Word for word, transcribe the lines below and drop the pictures.

==== Provided records

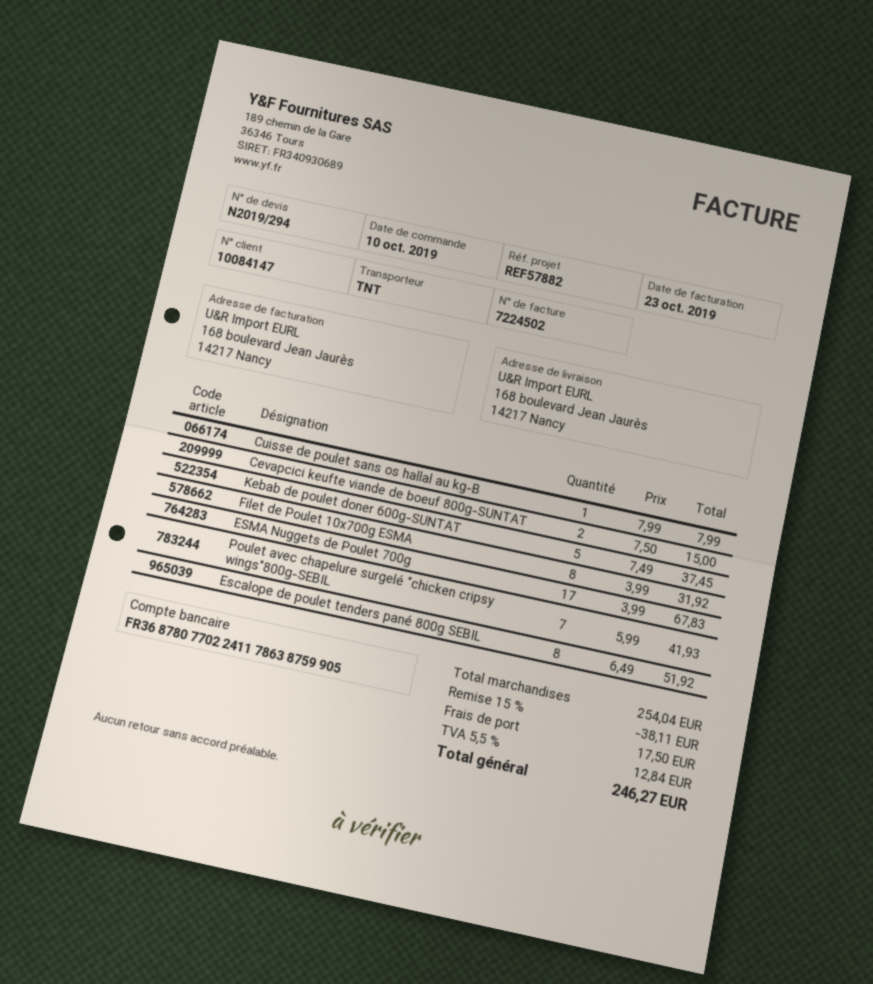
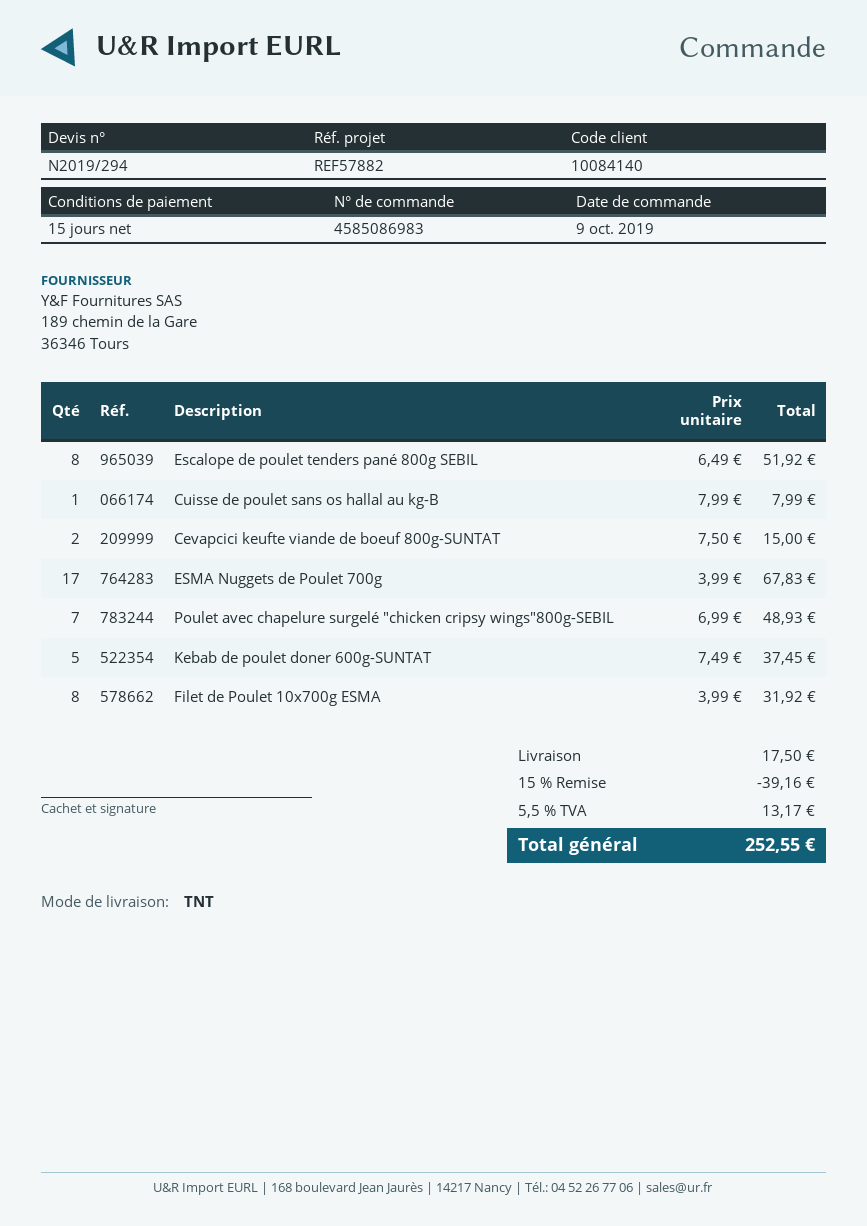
order date: 2019-10-10 -> 2019-10-09
customer number: 10084147 -> 10084140
Poulet avec chapelure surgelé "chicken cripsy wings"800g-SEBIL: 7 x 5.99 = 41.93 -> 7 x 6.99 = 48.93
discount: 15% = 38.11 -> 15% = 39.16
tax: 5.5% = 12.84 -> 5.5% = 13.17
total: 246.27 -> 252.55

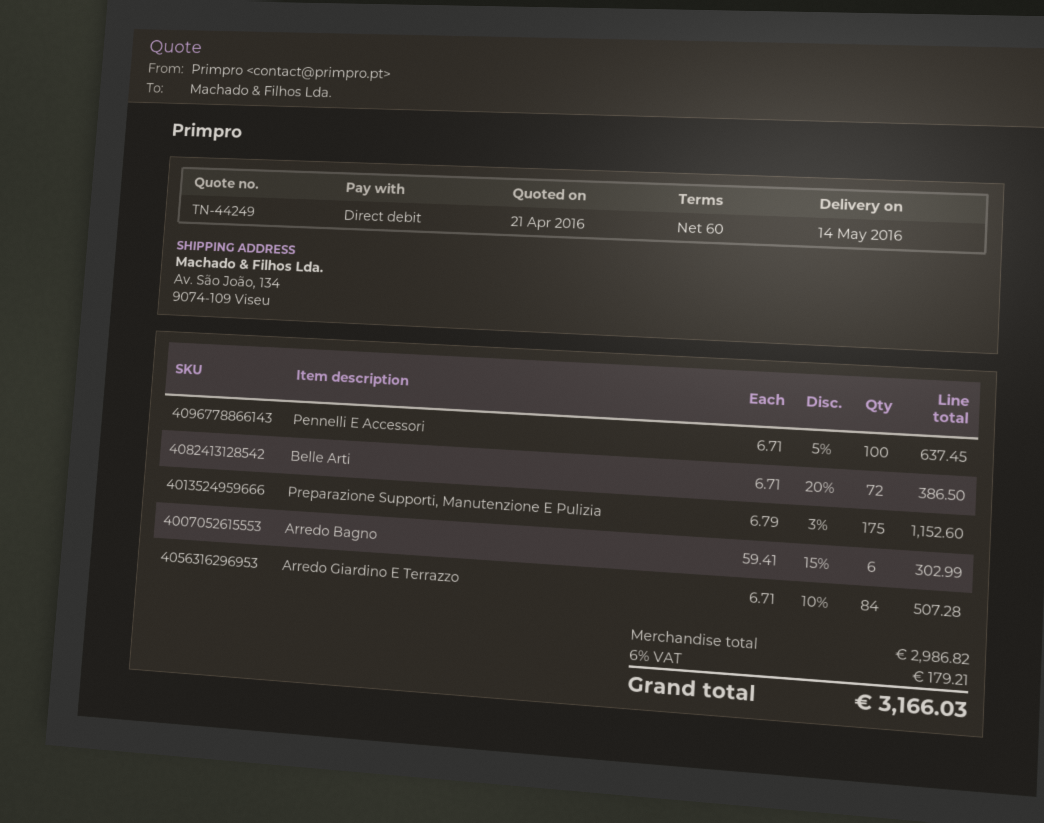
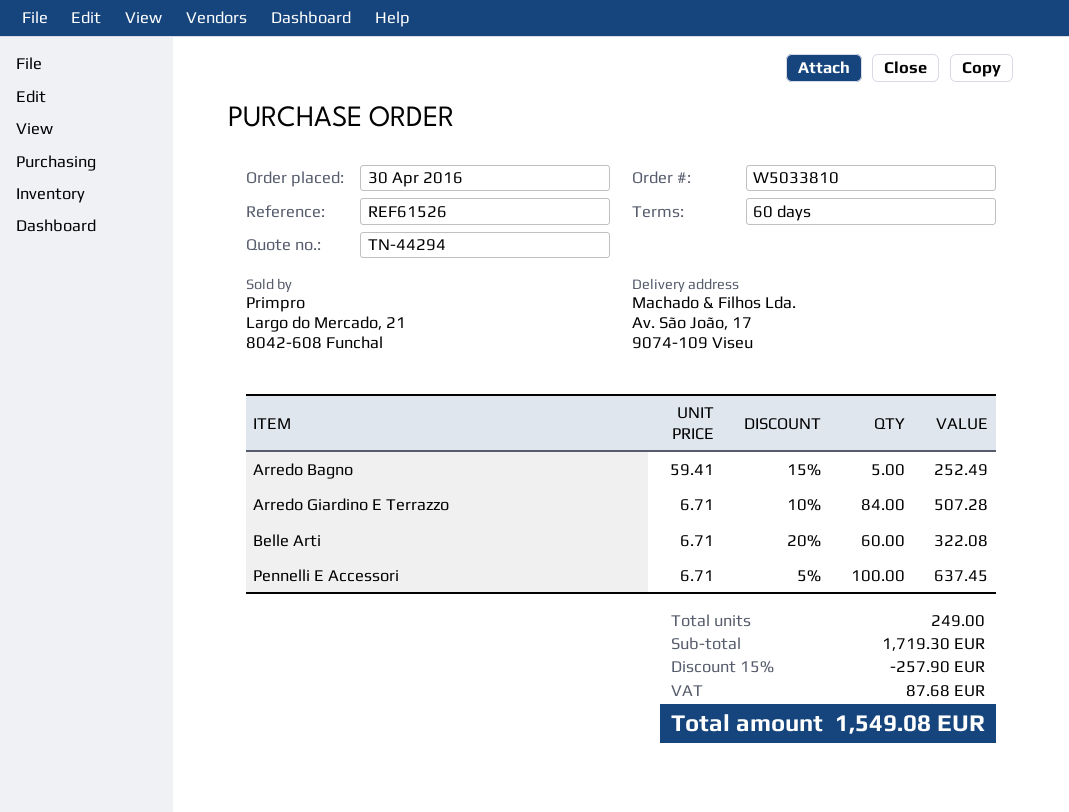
quote number: TN-44249 -> TN-44294
ship to: Av. São João, 134, 9074-109 Viseu -> Av. São João, 17, 9074-109 Viseu
Belle Arti: 72 x 6.71 - 20% = 386.50 -> 60 x 6.71 - 20% = 322.08
Preparazione Supporti, Manutenzione E Pulizia: 175 x 6.79 - 3% = 1152.60 -> none
Arredo Bagno: 6 x 59.41 - 15% = 302.99 -> 5 x 59.41 - 15% = 252.49
subtotal: 2986.82 -> 1719.30
discount: none -> 15% = 257.90
tax: 179.21 -> 87.68
total: 3166.03 -> 1549.08

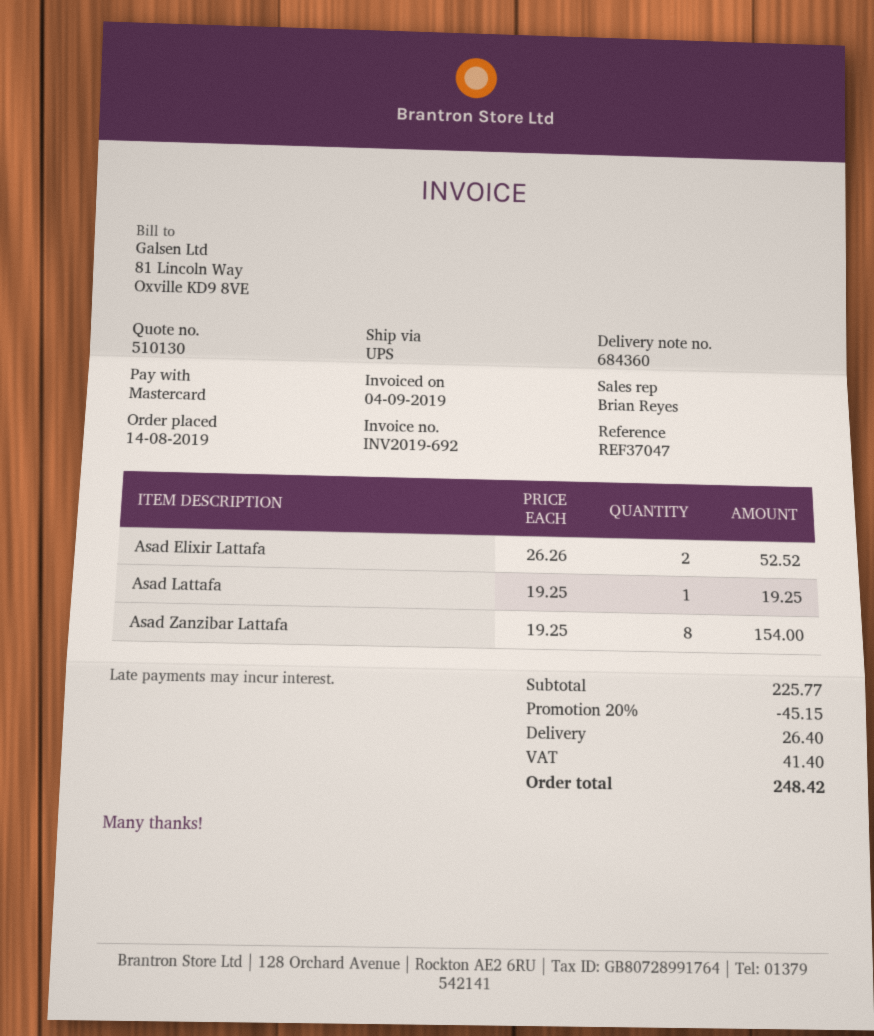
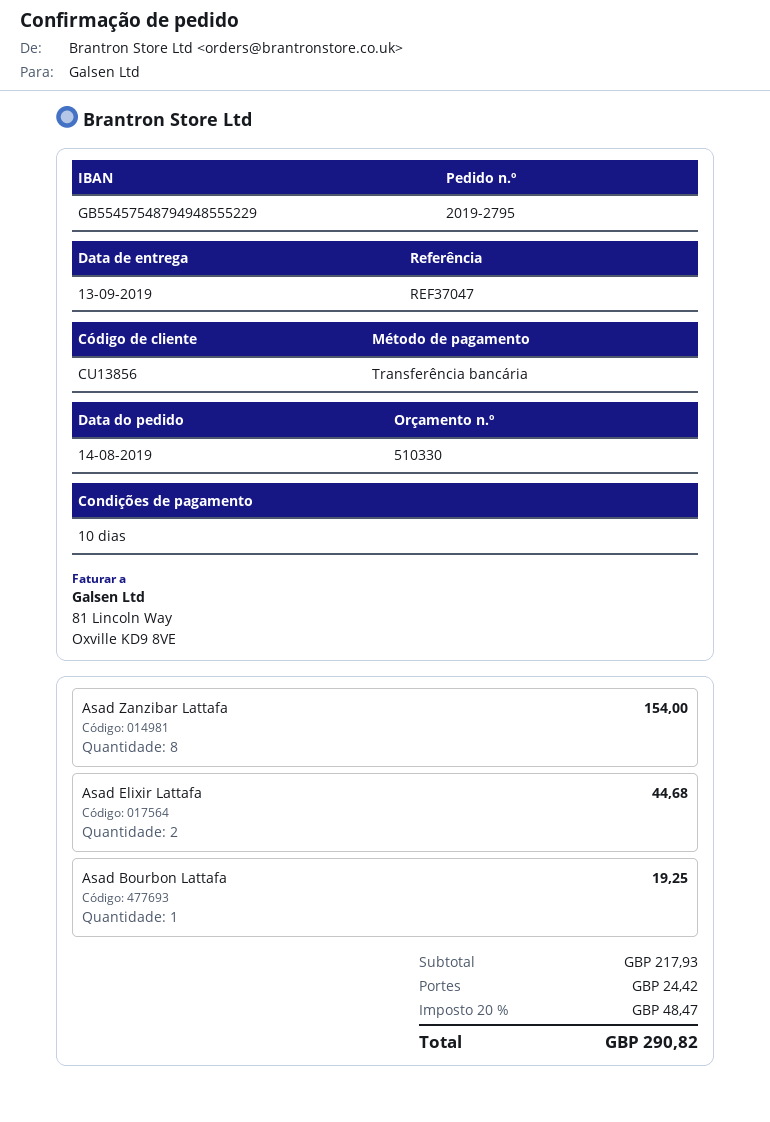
quote number: 510130 -> 510330
payment method: Mastercard -> bank transfer
Asad Elixir Lattafa: 2 for 52.52 -> 2 for 44.68
Asad Lattafa: 1 for 19.25 -> none
Asad Bourbon Lattafa: none -> 1 for 19.25
subtotal: 225.77 -> 217.93
discount: 20% = 45.15 -> none
shipping: 26.40 -> 24.42
tax: 41.40 -> 48.47
total: 248.42 -> 290.82

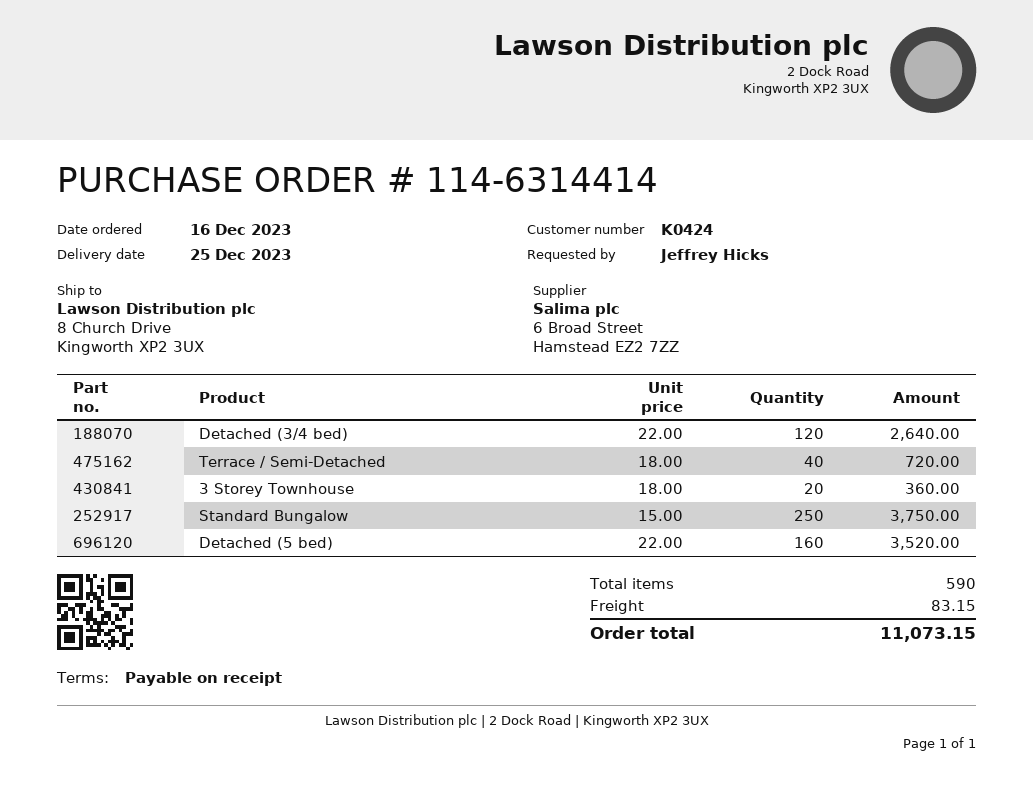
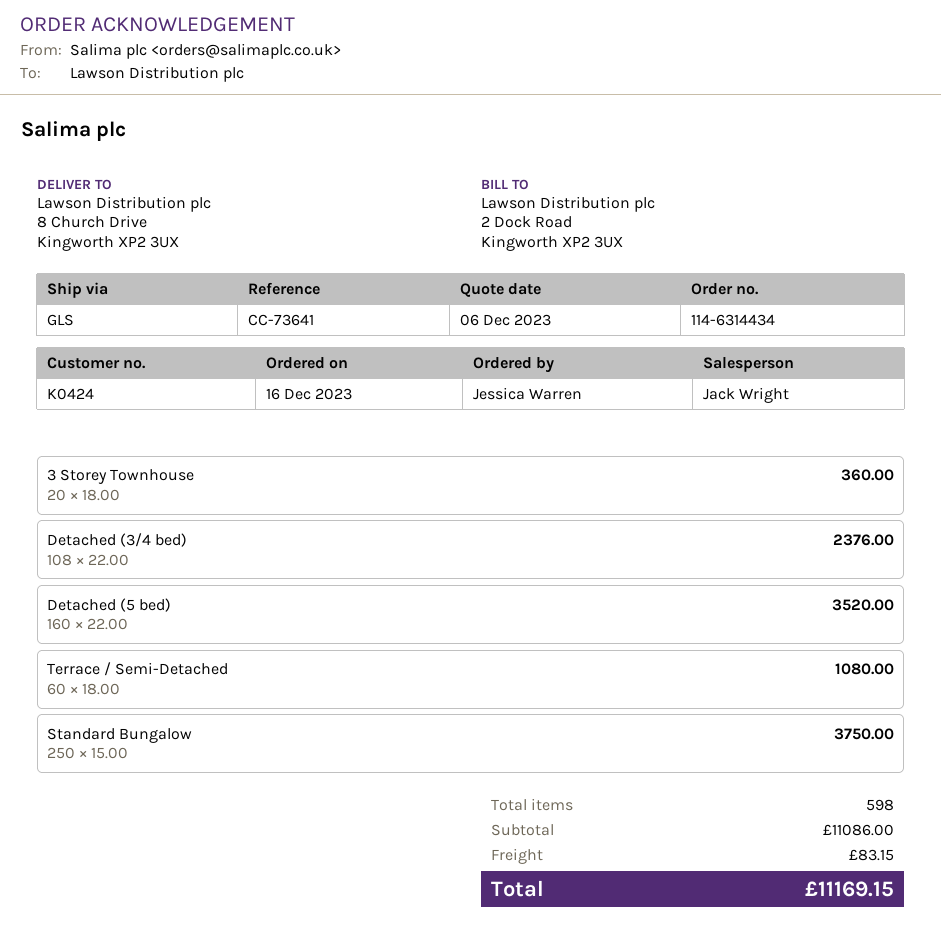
order number: 114-6314414 -> 114-6314434
ordered by: Jeffrey Hicks -> Jessica Warren
Detached (3/4 bed): 120 x 22.00 = 2640.00 -> 108 x 22.00 = 2376.00
Terrace / Semi-Detached: 40 x 18.00 = 720.00 -> 60 x 18.00 = 1080.00
total quantity: 590 -> 598
total: 11073.15 -> 11169.15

========

*Written answer*
order date: 2019-10-10 -> 2019-10-09
customer number: 10084147 -> 10084140
Poulet avec chapelure surgelé "chicken cripsy wings"800g-SEBIL: 7 x 5.99 = 41.93 -> 7 x 6.99 = 48.93
discount: 15% = 38.11 -> 15% = 39.16
tax: 5.5% = 12.84 -> 5.5% = 13.17
total: 246.27 -> 252.55

quote number: TN-44249 -> TN-44294
ship to: Av. São João, 134, 9074-109 Viseu -> Av. São João, 17, 9074-109 Viseu
Belle Arti: 72 x 6.71 - 20% = 386.50 -> 60 x 6.71 - 20% = 322.08
Preparazione Supporti, Manutenzione E Pulizia: 175 x 6.79 - 3% = 1152.60 -> none
Arredo Bagno: 6 x 59.41 - 15% = 302.99 -> 5 x 59.41 - 15% = 252.49
subtotal: 2986.82 -> 1719.30
discount: none -> 15% = 257.90
tax: 179.21 -> 87.68
total: 3166.03 -> 1549.08

quote number: 510130 -> 510330
payment method: Mastercard -> bank transfer
Asad Elixir Lattafa: 2 for 52.52 -> 2 for 44.68
Asad Lattafa: 1 for 19.25 -> none
Asad Bourbon Lattafa: none -> 1 for 19.25
subtotal: 225.77 -> 217.93
discount: 20% = 45.15 -> none
shipping: 26.40 -> 24.42
tax: 41.40 -> 48.47
total: 248.42 -> 290.82

order number: 114-6314414 -> 114-6314434
ordered by: Jeffrey Hicks -> Jessica Warren
Detached (3/4 bed): 120 x 22.00 = 2640.00 -> 108 x 22.00 = 2376.00
Terrace / Semi-Detached: 40 x 18.00 = 720.00 -> 60 x 18.00 = 1080.00
total quantity: 590 -> 598
total: 11073.15 -> 11169.15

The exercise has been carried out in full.